Vielmehr ist ein mögliches Obsiegen unter Beachtung des Vortrages der Kläger, die Regelbedarfe seien bei Mehrpersonenhaushalten der Höhe nach verfassungswidrig festgesetzt, nicht zu verneinen. Denn dies ist zur Überzeugung des Senats eine bisher nicht geklärte Rechtsfrage. Die seit 2011 geltenden gesetzlichen Regelungen über die Regelbedarfe und damit die Problematik der Verfassungsmäßigkeit des den Bedarfsgemeinschaften – gerade mit minderjährigen Kindern – zur Verfügung stehenden Existenzminimums werden beim BVerfG im Verfassungsbeschwerdeverfahren 1 BvR 1691/13 gegen das Urteil des BSG vom 28.03.2013 – B 4 AS 12/12 R überprüft. Den dortigen Klägern hat das BVerfG – wie von den Klägern hier zutreffend vorgebracht- durch Beschluss vom 10.09.2013 für das Verfahren der Verfassungsbeschwerde PKH bewilligt. Letztlich kann für diese Konstellation der mehrköpfigen Bedarfsgemeinschaft die (erneute) Entscheidung des BVerfG Klarheit hinsichtlich der Verfassungsmäßigkeit der Regelungen der Regelbedarfe herstellen. Das BVerfG wird dort zu entscheiden haben, ob der Gesetzgeber auch bei den mehrköpfigen Bedarfsgemeinschaften die gesetzlichen Regelungen des SGB II mit der Verfassung vereinbar ausgestaltet hat.

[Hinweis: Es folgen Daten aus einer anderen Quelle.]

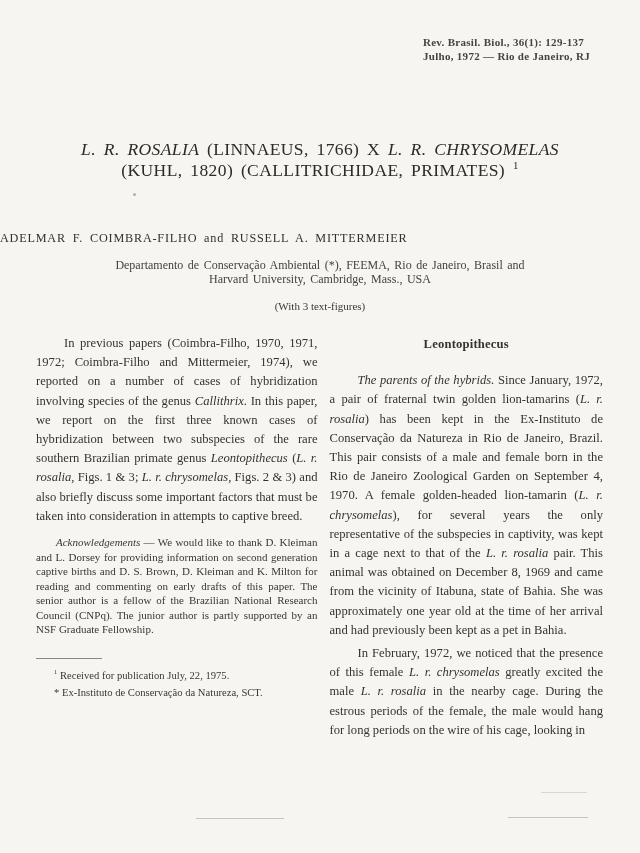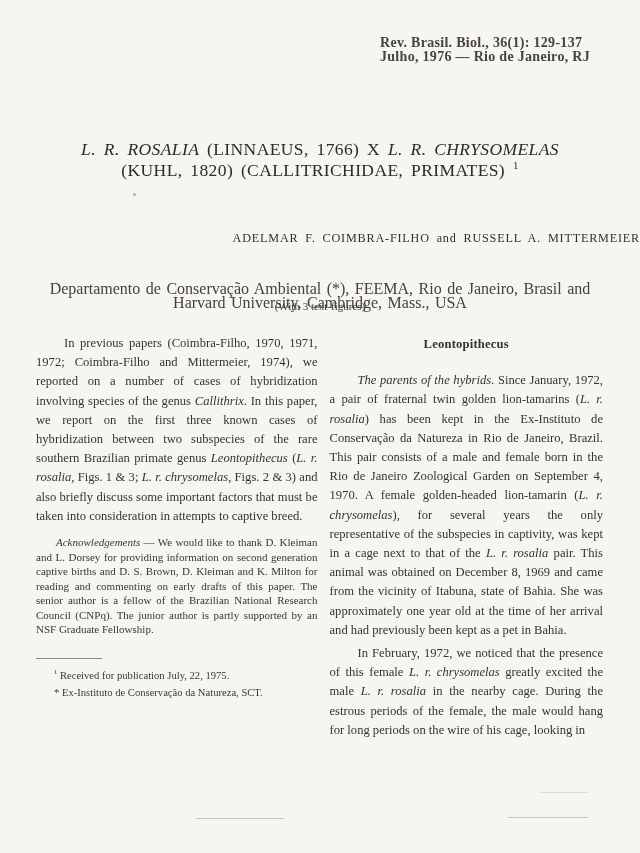--- a/index.html
+++ b/index.html
@@ -8,40 +8,40 @@
     background:#f6f5f2;
     color:#36332d;
     font-family:"Liberation Serif", serif;
     overflow:hidden;
   }
   sup { font-size:62%; line-height:0; }
   i { font-style:italic; }
 
   .masthead {
     position:absolute; top:36px; right:50px;
-    font-size:14px; font-weight:bold; line-height:13.5px;
+    font-size:11px; font-weight:bold; line-height:13.5px;
     letter-spacing:0.3px; color:#47443d; text-align:left;
   }
 
   .title-block {
     position:absolute; top:139px; left:50px; width:540px;
     text-align:center; font-size:17.5px; line-height:20.6px;
     letter-spacing:0.4px; word-spacing:3px; color:#2e2b26;
   }
 
   .authors {
     position:absolute; top:231px; left:0; width:100%;
-    text-align:right; font-size:12.2px; letter-spacing:0.8px;
+    text-align:left; font-size:12.2px; letter-spacing:0.8px;
     word-spacing:3px; color:#33302a;
   }
 
   .affiliation {
     position:absolute; top:258px; left:0; width:100%;
-    text-align:center; font-size:16px; line-height:14px;
-    color:#45423b; word-spacing:1.5px;margin-top:24px;
+    text-align:center; font-size:12px; line-height:14px;
+    color:#45423b; word-spacing:1.5px;
   }
 
   .figures-note {
     position:absolute; top:300px; left:0; width:100%;
     text-align:center; font-size:11px; color:#3c3933;
   }
 
   .columns {
     position:absolute; top:334px; left:36px; width:571px;
     display:flex; gap:8px;
@@ -72,21 +72,21 @@
   .speck { position:absolute; width:3px; height:3px; border-radius:50%; background:#b4b0a8; }
   .smudge { position:absolute; height:1px; background:#c8c5be; }
 </style>
 </head>
 <body>
 
 <div class="page">
 
   <div class="masthead">
     <div>Rev. Brasil. Biol., 36(1): 129-137</div>
-    <div>Julho, 1976 — Rio de Janeiro, RJ</div>
+    <div>Julho, 1972 — Rio de Janeiro, RJ</div>
   </div>
 
   <div class="title-block">
     <div><i>L. R. ROSALIA</i> (LINNAEUS, 1766) X <i>L. R. CHRYSOMELAS</i></div>
     <div>(KUHL, 1820) (CALLITRICHIDAE, PRIMATES) <sup>1</sup></div>
   </div>
 
   <div class="authors">ADELMAR F. COIMBRA-FILHO and RUSSELL A. MITTERMEIER</div>
 
   <div class="affiliation">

Die Kläger sind nach ihren persönlichen und wirtschaftlichen Verhältnissen auch nicht in der Lage, die Kosten der Rechtsverfolgung aufzubringen, so dass antragsgemäß ratenfreie PKH zu bewilligen war.
Der Anspruch auf PKH-Gewährung besteht hier für das erste gerichtliche Verfahren, mit dem die Verfassungswidrigkeit der Regelbedarfe von den Klägern geltend gemacht wird. Für weitere Zeiträume besteht bei denselben Leistungsberechtigten angesichts der Parallelität der Fallgestaltung grundsätzlich kein Anspruch mehr auf PKH (ebenso Landessozialgericht NRW Beschluss vom 15.03.2013 – L 7 AS 2075/12 B, juris, mit Hinweis auch auf BVerfG Beschlüsse vom 02.09.2010 – 1 BvR 1974/08 Rn. 13 ff sowie vom 30.05.2011 – 1 BvR 3151/10 Rn. 12).
Kosten werden im Prozesskostenhilfe-Beschwerdeverfahren nicht erstattet (§ 73a Abs. 1 S. 1 SGG i.V.m. § 127 Abs. 4 ZPO).
Dieser Beschluss ist nicht mit der Beschwerde an das Bundessozialgericht angreifbar, (§ 177 SGG).